Indian writer (born 1952)

C. V. Balakrishnan (born 24 September 1952) is an Indian writer of Malayalam literature. His novels and short stories encompass the emotional issues related to mass culture, sexual politics, fate of the marginalised and institutionalised religions. An author of more than 60 literary works along with a few film scripts and film criticisms, his best known work is the novel Ayussinte Pusthakam (The Book of Passing Shadows). He received the Kerala Sahitya Akademi Award thrice and the Kerala State Film Award for Best Book on Cinema in 2002 for Cinemayude Idangal.

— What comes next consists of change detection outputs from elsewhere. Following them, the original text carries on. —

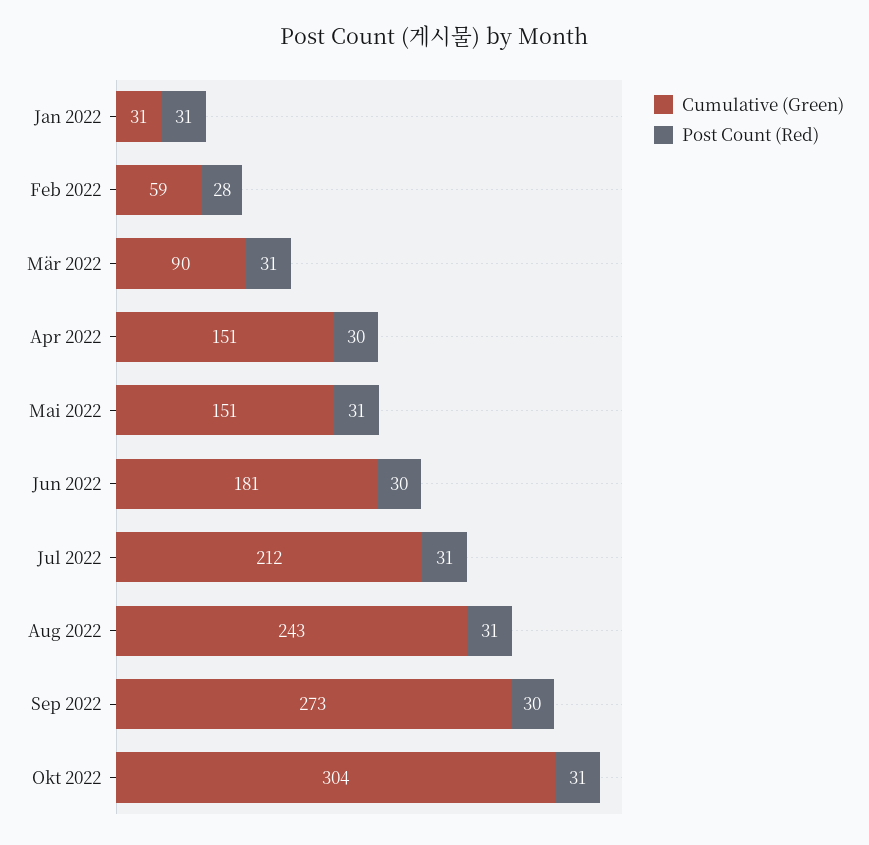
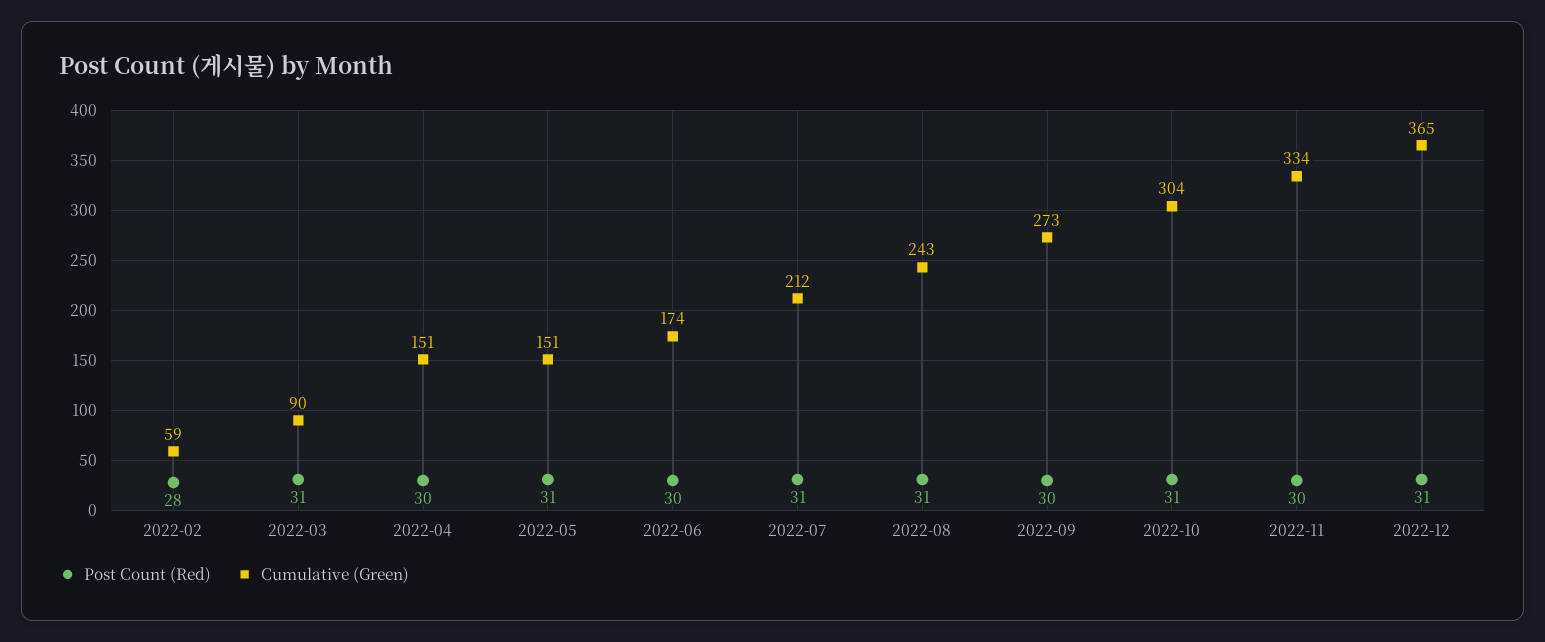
Cumulative (Green), Jan 2022: 31 -> none
Post Count (Red), Jan 2022: 31 -> none
Cumulative (Green), Jun 2022: 181 -> 174
Post Count (Red), 2022-11: none -> 30
Cumulative (Green), 2022-11: none -> 334
Post Count (Red), 2022-12: none -> 31
Cumulative (Green), 2022-12: none -> 365

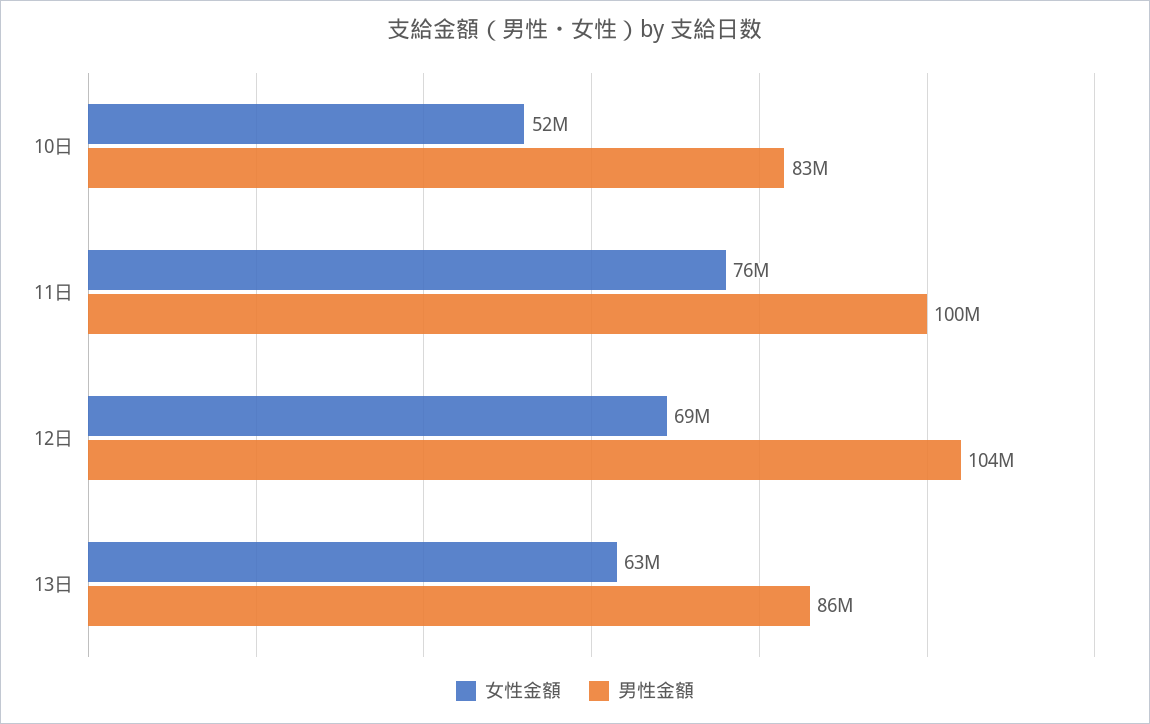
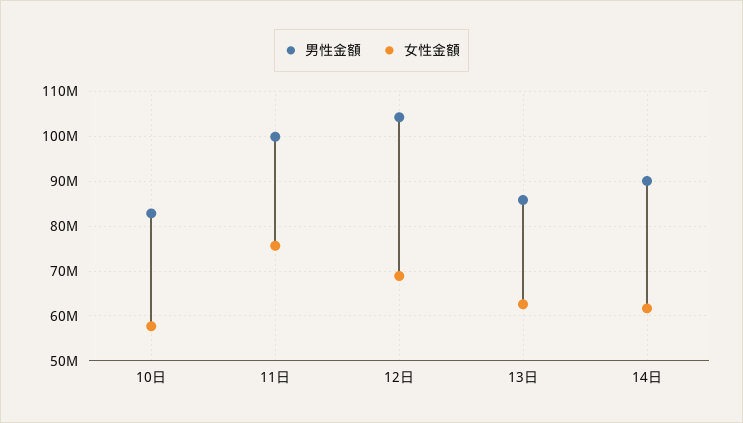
女性金額, 10日: 52000000 -> 58000000
男性金額, 14日: none -> 90000000
女性金額, 14日: none -> 62000000

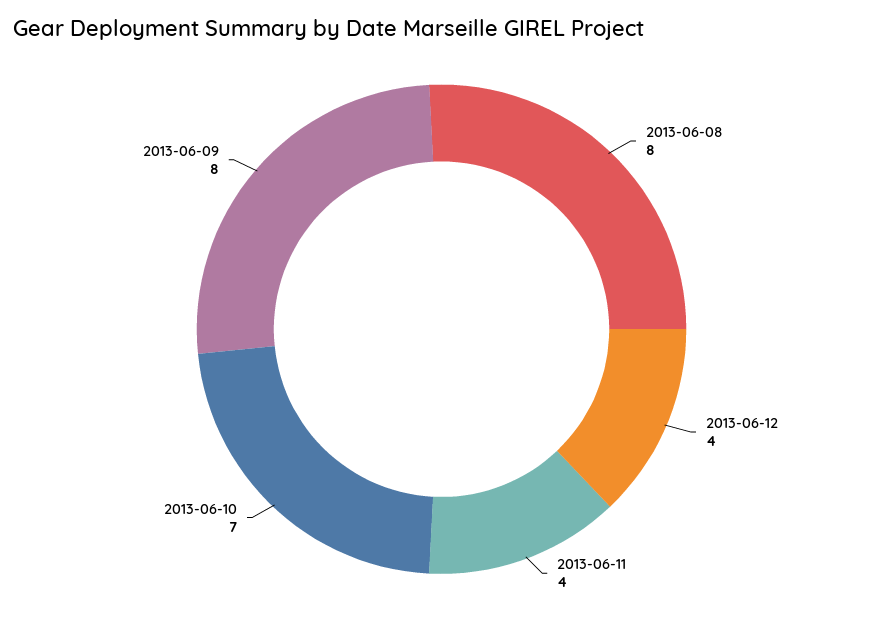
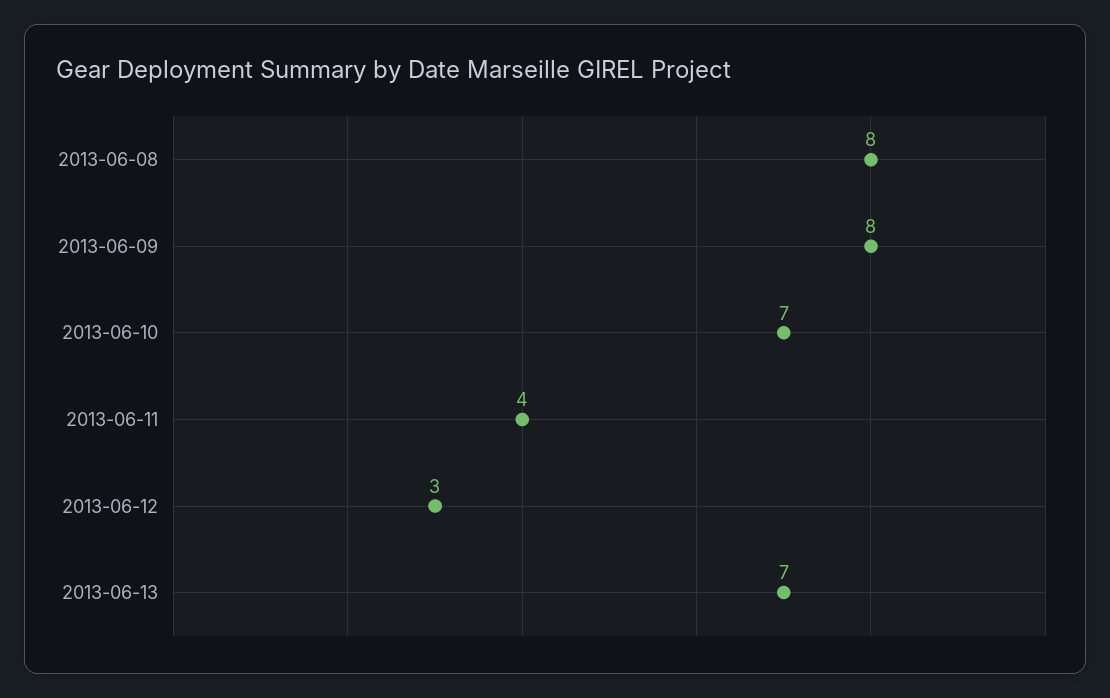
2013-06-12: 4 -> 3
2013-06-13: none -> 7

In 2014, he won the Padmaprabha Literary Award.

==Biography==
Balakrishnan was born in Payyannur, Kannur district, Kerala. After completing his school education, he took training in teaching and worked in various schools before shifting to Calcutta in 1979 where he worked as a freelance journalist. It was in Calcutta he began writing Ayussinte Pusthakam.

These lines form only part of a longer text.